Sunday, June 20, 2010

Koltuk

via the selby,
Koltuk evin önemli nesnelerinden. Elbette alınan koltuğun evin metrekaresi, koyulacak yerin büyüklüğü/küçüklüğü gibi detaylarla çok ilgisi var. Belki harikulade bir koltuk almak istense de mesela salonun tasarımı, genişliği buna uygun olmayabilir. Deri koltuk güzel şey. Şöyle salonun ortasına koyacağım şekilde tek bir koltuğum olsun isterim. Gel gör ki salon buna çok uygun değil. Pencerenin önündekiler ise deri olsa da açıkcası derilerini de şekillerini de beğenmiyorum.
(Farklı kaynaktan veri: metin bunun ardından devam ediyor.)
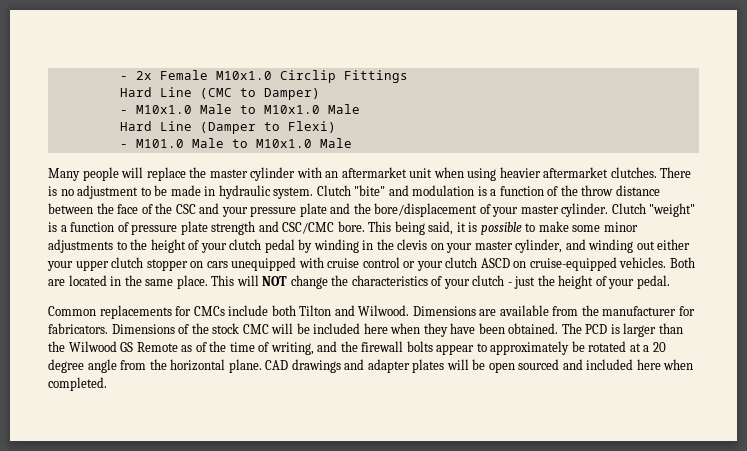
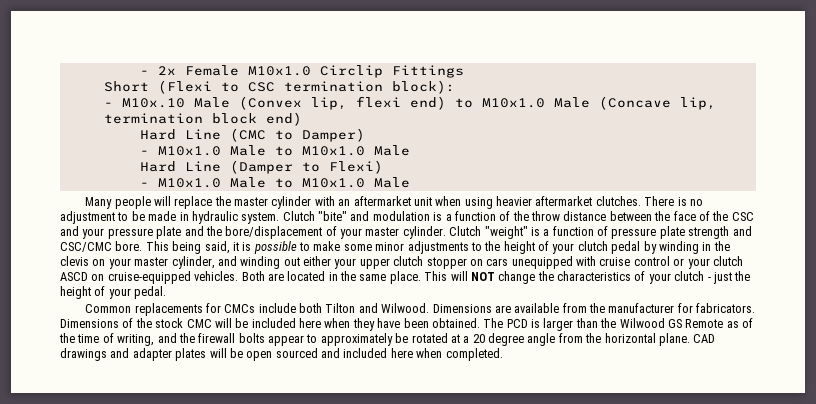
+ Short (Flexi to CSC termination block):
+ - M10x.10 Male (Convex lip, flexi end) to M10x1.0 Male (Concave lip, termination block end)
  Hard Line (Damper to Flexi)
- - M101.0 Male to M10x1.0 Male
+ - M10x1.0 Male to M10x1.0 Male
Eve taşınacağım zaman daha Ikea'nın Habitat'nın dükkanlarını açmamış olmaları sebebiyle Efsane 'nin "al sen bunları" gazına gelip kendisi, kendini "tasarımcı" sanan spastik kardeşi ve görgüsüz eski sevgilisi ile ortak olduğu manasız dükkandan gelen 2 tane koltuk var. Koltuklar deri kaplı ama bence güzel bir deri değil ve rengi yüzünden de gerçek bir deri koltuk hissiyatı vermiyor (o yüzden de en kısa zamanda kaplamak istiyorum).

Resimdeki harikulade. Rengi güzel, derisi güzel, işçiliği güzel. Doğru, yazın pişirir, tene yapışır, terletir ama görüntüsü müthiş. Louis Vuitton'nun Paris'teki ofisinden. Hiç şaşırtıcı değil, n'est-ce pas?